July 13, 2011

Into the crooked creek

Crooked Creek

The early morning hike was my mother's idea. A local land trust just opened a new trail near the state park where we used to camp back in the 1960s. So we woke up the teenagers early, piled into a couple of vehicles, and drove a few miles up the road to the trailhead.

The trail wound through some fields and then the forest, with wooden bridges over the marshy parts. We found a little pond created by a beaver dam, surrounded by the stumps of trees that had been chewed through and toppled. As we walked farther, the trail climbed up and down the big rocks that make up the landscape along the river.
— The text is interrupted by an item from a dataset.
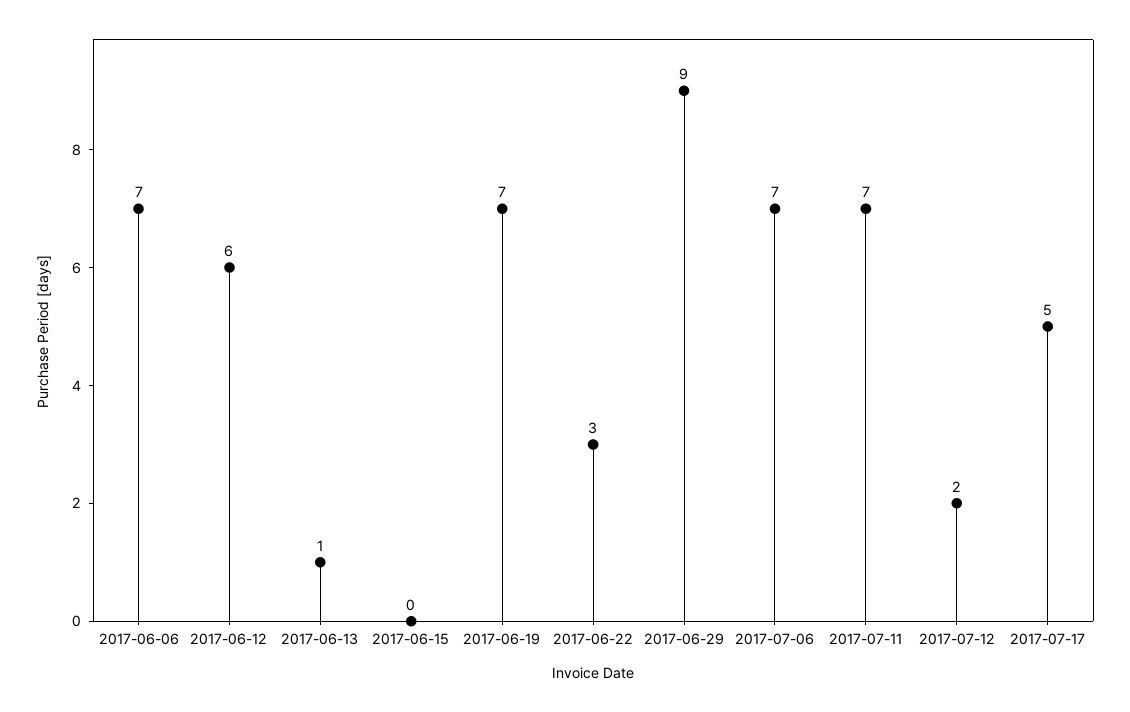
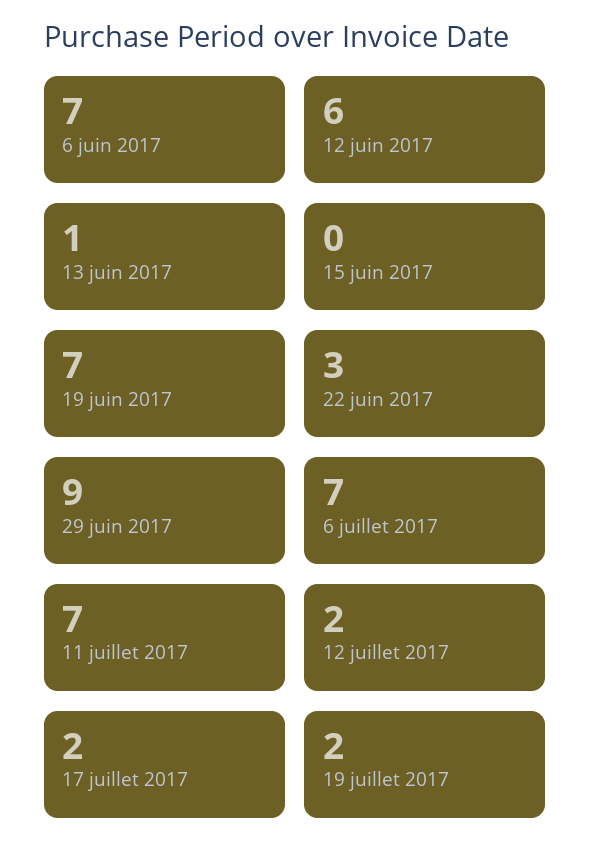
2017-07-17: 5 -> 2
19 juillet 2017: none -> 2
We’d been walking for about ten minutes when the bugs discovered us. The mosquitoes were first. We tramped through a marshy area, and they rose to greet us, surrounding our band of hikers with that annoying buzzing sound. I’d taken out my camera to take a picture of Dandelion Niece balancing on a log, but the photo shoot was cut short when I realized that I needed both hands to protect my bare arms from the bloodthirsty insects.

The horseflies were next. A swarm settled near my head, trying to catch a ride on my hair as I walked. I moved closer to Dandelion Niece, offering her lovely blonde hair as a bait. That worked. The flies zoomed over to her sweet-smelling locks, and I darted away quickly.

The pace of our hike picked up as we tried to escape the hungry hordes. Red-haired Sister had brought two of her dogs, and I could hear their jaws snapping as they bit at flies. Family members slapped at their arms and muttered curses. Shaggy Hair Boy took off his jeans and tied them around his head. The early morning breeze had died, and the sun that filtered through the leaves began to feel hot. Soon my face and neck were sweaty, which just attracted more flies.

“Know how at the end of your life, you look back and have regrets?” Taekwondo Nephew said to Shaggy Hair Boy. “My regret will be getting up early today to go on this walk.”

We pushed ahead through the marshy areas, climbed along some rock cliffs, and then suddenly came upon a clear area. A big shelf of rock stretched ahead to a creek, one that we’ve explored with canoes before. It’s a crooked creek that winds through stands of cattails with big rocks that make great picnic spots.

I took off my sneakers to feel the warm rock under my feet as I walked down to the creek edge. The bugs were gone: they’d stayed back in the shade. Suddenly, the sun on my arms felt good and not oppressive. I heard splashes and squeals from below. Shaggy Hair Boy and Taekwondo Nephew had already stripped off clothing and jumped into the water.

I stepped off the rock into the cool, deep water and then dove under to rinse the sweat from my hair. My brother and Tie-Dye Brother-in-law had already swum out to the middle of the creek. Dandelion Niece kept climbing back up onto the rock to do dramatic leaps into the water. Suddenly, the hike seemed worth it.

Into the creek


dance said...

beautiful photo of the creek!

liz said...


Cathy said...

Beautiful picture - fun story - I can't help but think about how cold that creek is.

Leslee said...

You know Jo(e), sometimes I come to your blog just to look at your photos for a while.

rented life said...

Ditto what Leslee said. They are so calming. I want to hang that first one in my office.

BrightenedBoy said...

I loved Taekwondo's comment.

I'm also going to agree with Leslee: you're quite the talented photographer. You take so many beautiful shots and it's a shame that you can't possibly use all of them.